Вдруг Хаим-Мойше увидел, что торговец не один: у него за спиной стоит дочь, молодая красавица Хава Пойзнер, улыбаясь, упирается подбородком в плечо отца и тоже, как и он, смотрит на Хаима-Мойше с таким выражением, словно предупреждает: «Мы его никому не дадим в обиду, нашего папку. Мы защитим его от всех, кто думает и говорит о нем плохо…» Хаим-Мойше будто внезапно очнулся от сна и растерянно повернул налево, по направлению к Берижинцу.

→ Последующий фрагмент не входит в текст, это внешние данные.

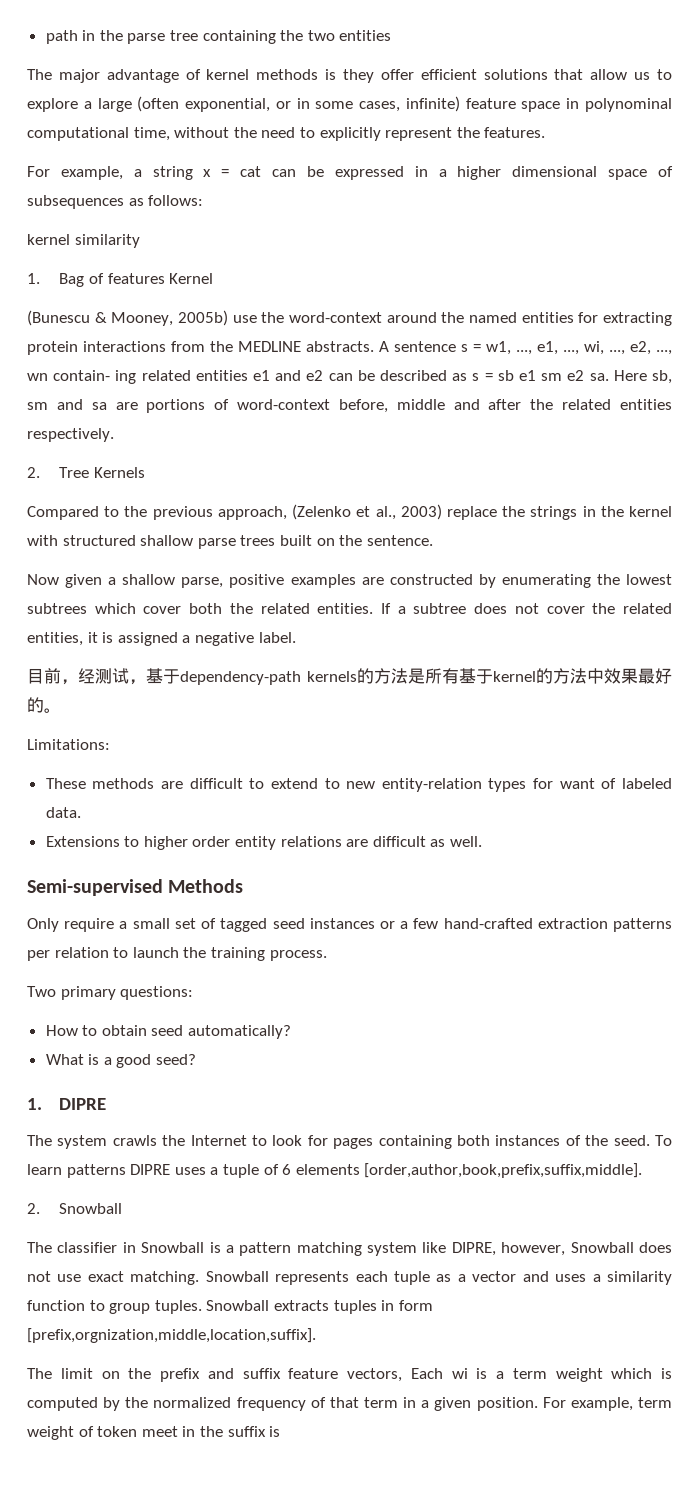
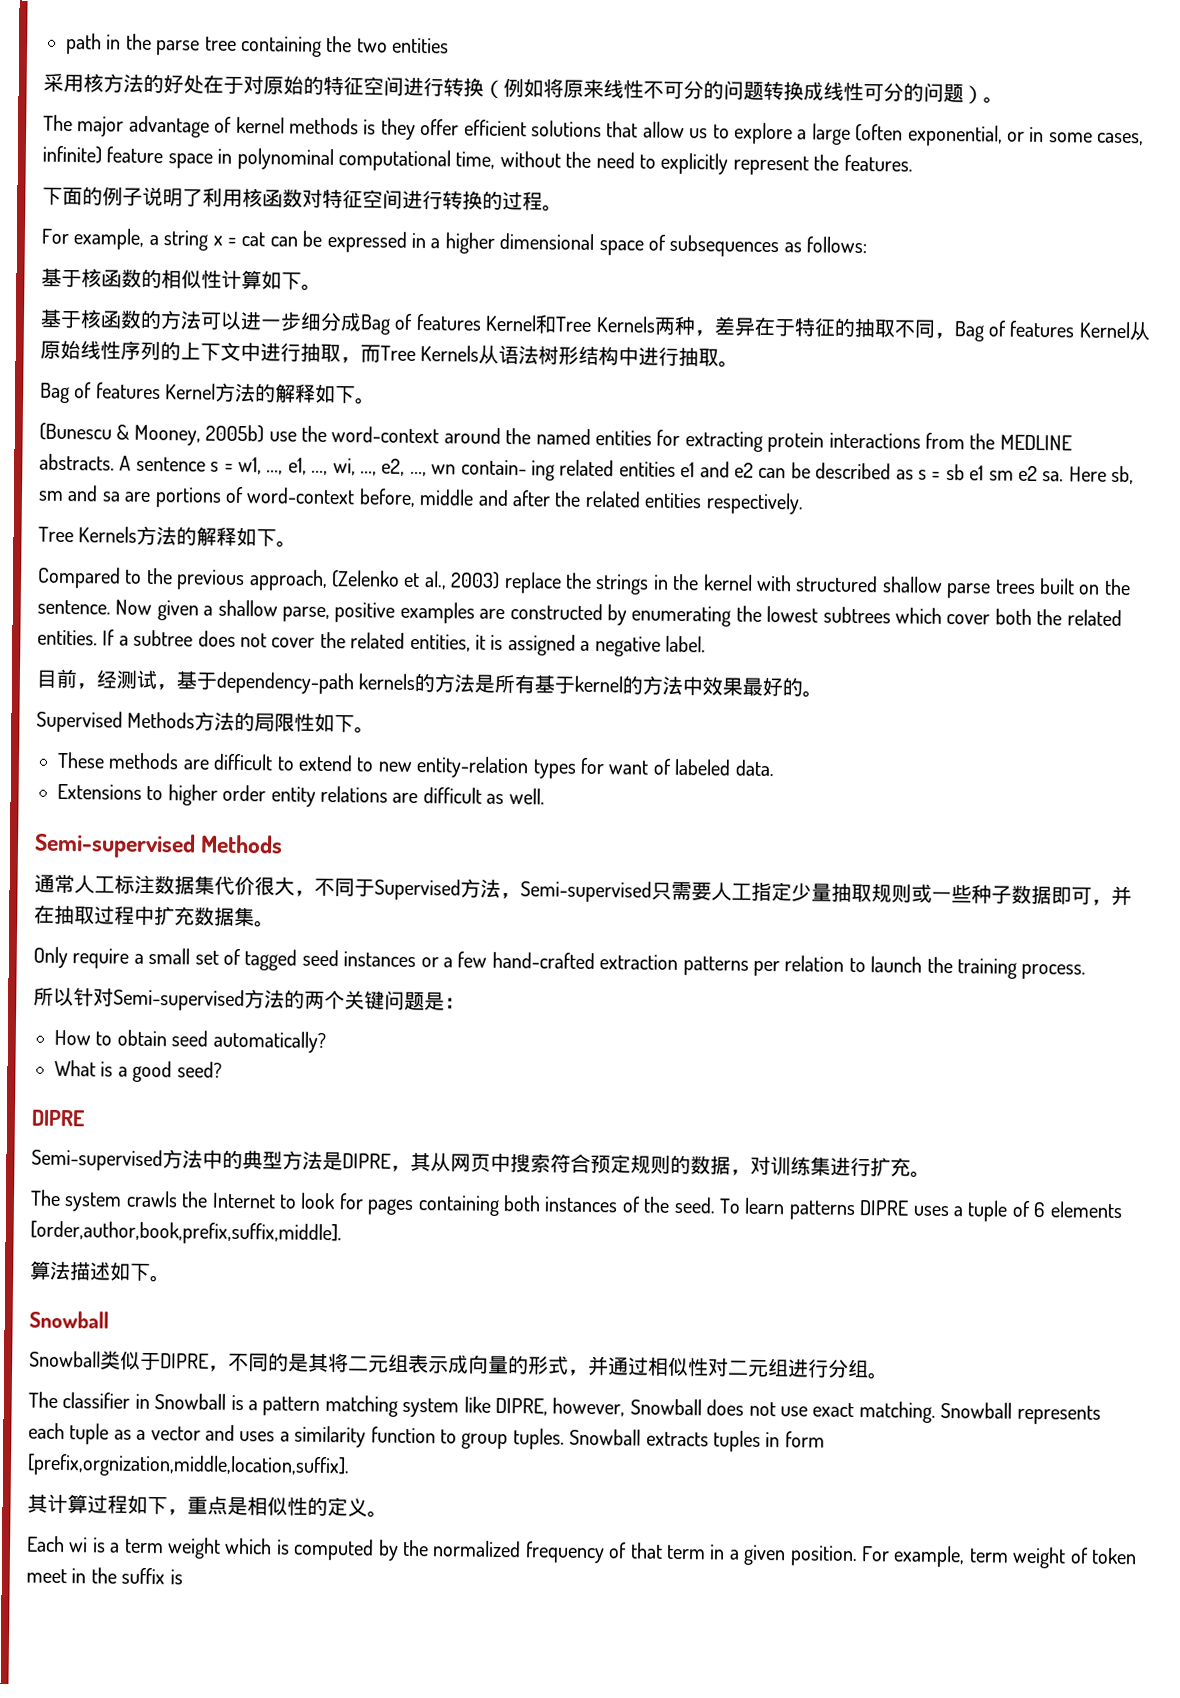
+ 采用核方法的好处在于对原始的特征空间进行转换（例如将原来线性不可分的问题转换成线性可分的问题）。
+ 下面的例子说明了利用核函数对特征空间进行转换的过程。
- kernel similarity
- 1. Bag of features Kernel
+ 基于核函数的相似性计算如下。
+ 基于核函数的方法可以进一步细分成Bag of features Kernel和Tree Kernels两种，差异在于特征的抽取不同，Bag of features Kernel从原始线性序列的上下文中进行抽取，而Tree Kernels从语法树形结构中进行抽取。
+ Bag of features Kernel方法的解释如下。
- 2. Tree Kernels
+ Tree Kernels方法的解释如下。
- Compared to the previous approach, (Zelenko et al., 2003) replace the strings in the kernel with structured shallow parse trees built on the sentence.
- Now given a shallow parse, positive examples are constructed by enumerating the lowest subtrees which cover both the related entities.
+ Compared to the previous approach, (Zelenko et al., 2003) replace the strings in the kernel with structured shallow parse trees built on the sentence. Now given a shallow parse, positive examples are constructed by enumerating the lowest subtrees which cover both the related entities.
- Limitations:
+ Supervised Methods方法的局限性如下。
+ 通常人工标注数据集代价很大，不同于Supervised方法，Semi-supervised只需要人工指定少量抽取规则或一些种子数据即可，并在抽取过程中扩充数据集。
- Two primary questions:
+ 所以针对Semi-supervised方法的两个关键问题是：
  What is a good seed?
- 1. DIPRE
+ DIPRE
+ Semi-supervised方法中的典型方法是DIPRE，其从网页中搜索符合预定规则的数据，对训练集进行扩充。
- 2. Snowball
+ 算法描述如下。
+ Snowball
+ Snowball类似于DIPRE，不同的是其将二元组表示成向量的形式，并通过相似性对二元组进行分组。
- The limit on the prefix and suffix feature vectors, Each wi is a term weight which is computed by the normalized frequency of that term in a given position.
+ 其计算过程如下，重点是相似性的定义。
+ Each wi is a term weight which is computed by the normalized frequency of that term in a given position.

День не задался с самого утра. На заре из Ракитного приехал молодой извозчик купить леса. Ицхок-Бер и Хаим-Мойше еще пили чай… Извозчик хотел, чтобы Ицхок-Бер отпустил ему телегу дров по дешевке, и напомнил, что когда-то именно он первым встретил на вокзале Мейлаха. Тот стоял в углу, когда ночной поезд уже вот-вот должен был отойти, фонари на платформе не горели. Извозчик рыскал с кнутом в руке, высматривая пассажиров, но никого не было. И вдруг он заметил незнакомого молодого человека со светлыми волосами. Молодой человек забился в угол между почтовым ящиком и деревянным крыльцом, увитым лозами дикого винограда, и казалось, что он смущен и мучительно размышляет, не поехать ли тем же поездом дальше.

Извозчик окликнул его:

— Может, в Ракитное, а? Пане!

Тот не ответил.

Извозчик подождал немного, поскреб пятернёй в затылке:

— Что ж вы молчите? А? Пане!..

VI

Там, где начинался Берижинецкий тракт, стояли полукругом стройные молодые тополя, оживляя заросшую травой, тихую и просторную окраинную площадь. Среди тополей — новый дом Ойзера Любера: сверкал в лучах горячего утреннего солнца и ждал. Ждал, что забредет, положим, на эту окраину какой-нибудь приезжий, оглядит здание со всех сторон и скажет: «Отличный дом! Не часто, однако, в захолустных местечках попадаются такие дома».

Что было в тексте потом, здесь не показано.